LAB buybacks spark 40% rally to $20; shorts hit $17M

LAB surged about 40% in a day and ~90% over two days, reaching a record high near $20. The move follows the launch of LAB buybacks, which the article links to improving tokenomics and demand. On-chain/token-flow data cited: the protocol used $3.401M in fees to buy back 22.644M LAB tokens. The team frames this as converting ecosystem revenue into market demand and supporting more balanced LAB token distribution via community incentives. Trading activity indicators turned supportive after the LAB buybacks went live. Open positions rose across exchanges, with Binance OI up 21.83% to ~$155M. Funding rates flipped green on multiple venues, suggesting buyer dominance.

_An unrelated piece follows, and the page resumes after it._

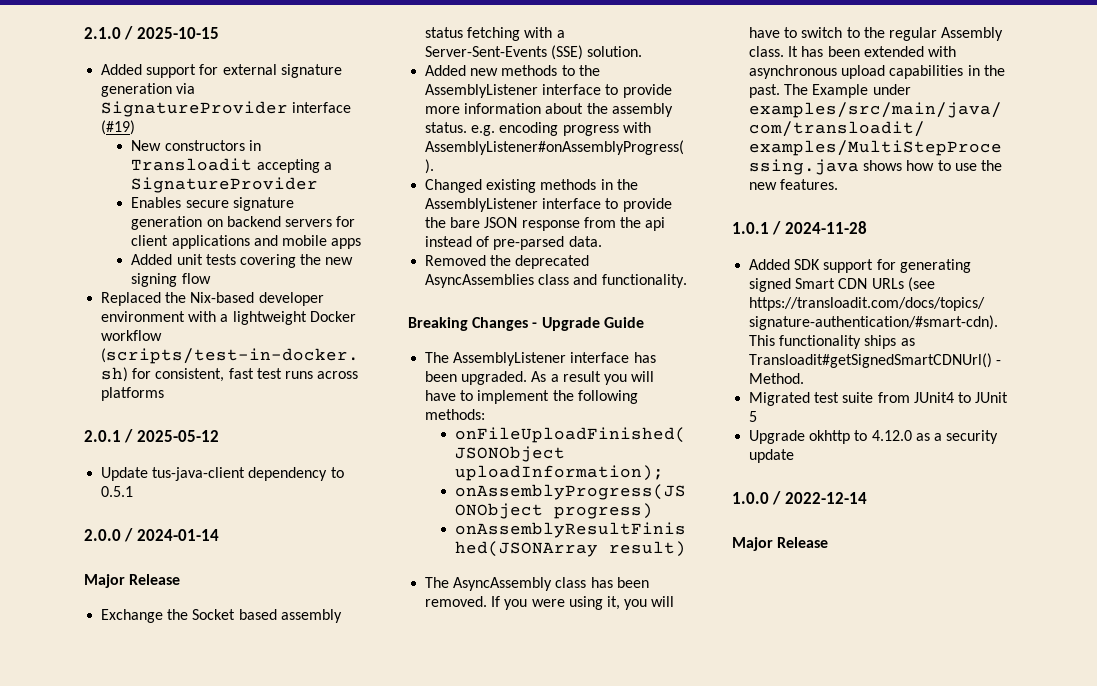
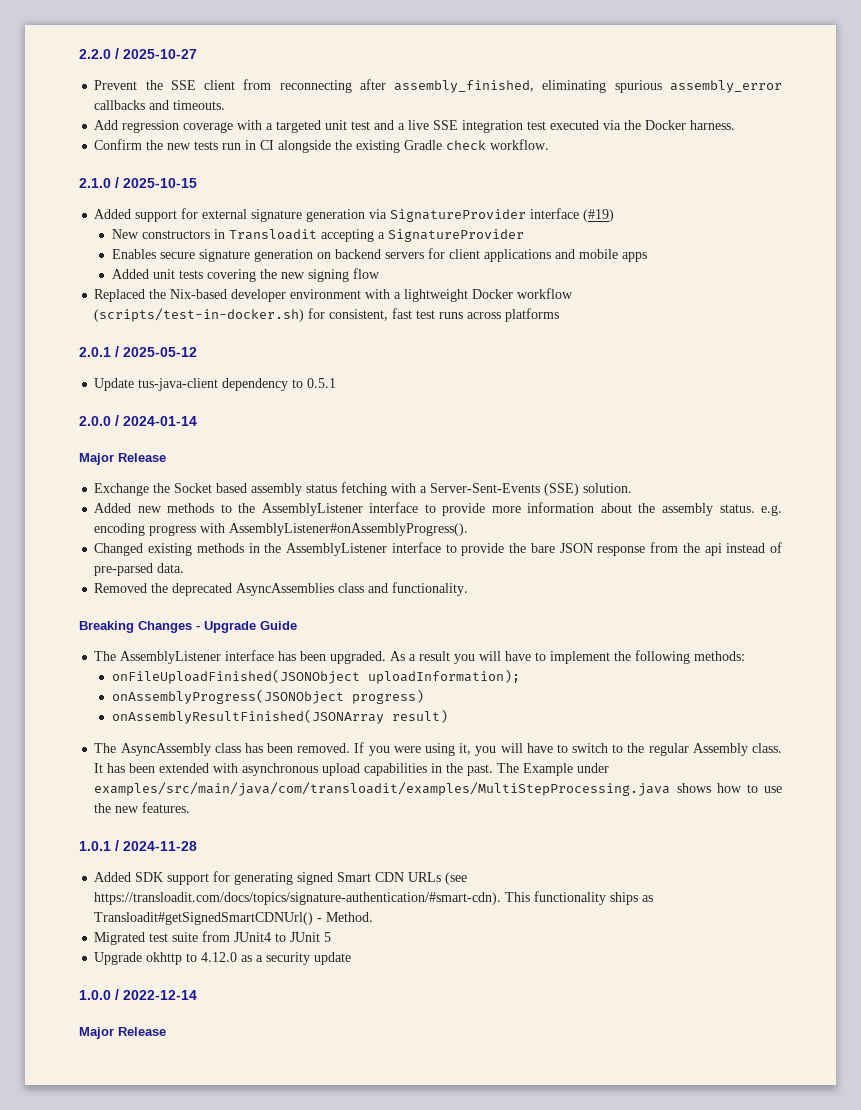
+ 2.2.0 / 2025-10-27
+ Prevent the SSE client from reconnecting after assembly_finished, eliminating spurious assembly_error callbacks and timeouts.
+ Add regression coverage with a targeted unit test and a live SSE integration test executed via the Docker harness.
+ Confirm the new tests run in CI alongside the existing Gradle check workflow.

Shorts were heavily liquidated, with more than $17M cleared in 24 hours (largest on Bybit, Binance, OKX). Demand confirmation was mixed: the long/short ratio stayed above 1 on most exchanges, except KuCoin. Technically, LAB printed 12 straight 4-hour green candles and traded far above the Bollinger midline. However, price stalled in the $19–$20 zone for three sessions, which could precede a correction toward the mid-teens (the article mentions ~$16). For traders, LAB buybacks appear to have created a near-term momentum and liquidation tailwind, but the near-term consolidation suggests risk of a pullback after the initial squeeze.
Bullish
Bullish. The article ties LAB buybacks to a real, measurable catalyst (fees used to repurchase tokens) and shows classic squeeze-style confirmation: green funding rates, rising open interest (OI), and large short liquidations (> $17M). This combination often supports momentum in the first phase after a buyback headline. In the short term, traders may keep chasing upside as long as OI and funding remain supportive and the buy pressure persists. But the report also notes a stall at $19–$20 and Bollinger volatility expansion, which can precede a mean-reversion pullback—especially after liquidations exhaust the weak hands. Longer term, if LAB buybacks continue and genuinely improve balanced tokenomics/distribution, they can reduce sell pressure expectations and support valuation. Similar “buyback-backed demand” narratives in crypto have often shifted sentiment from purely speculative to more fundamentals-driven, though outcomes depend heavily on whether buybacks are sustained and whether token incentives translate into durable spot demand.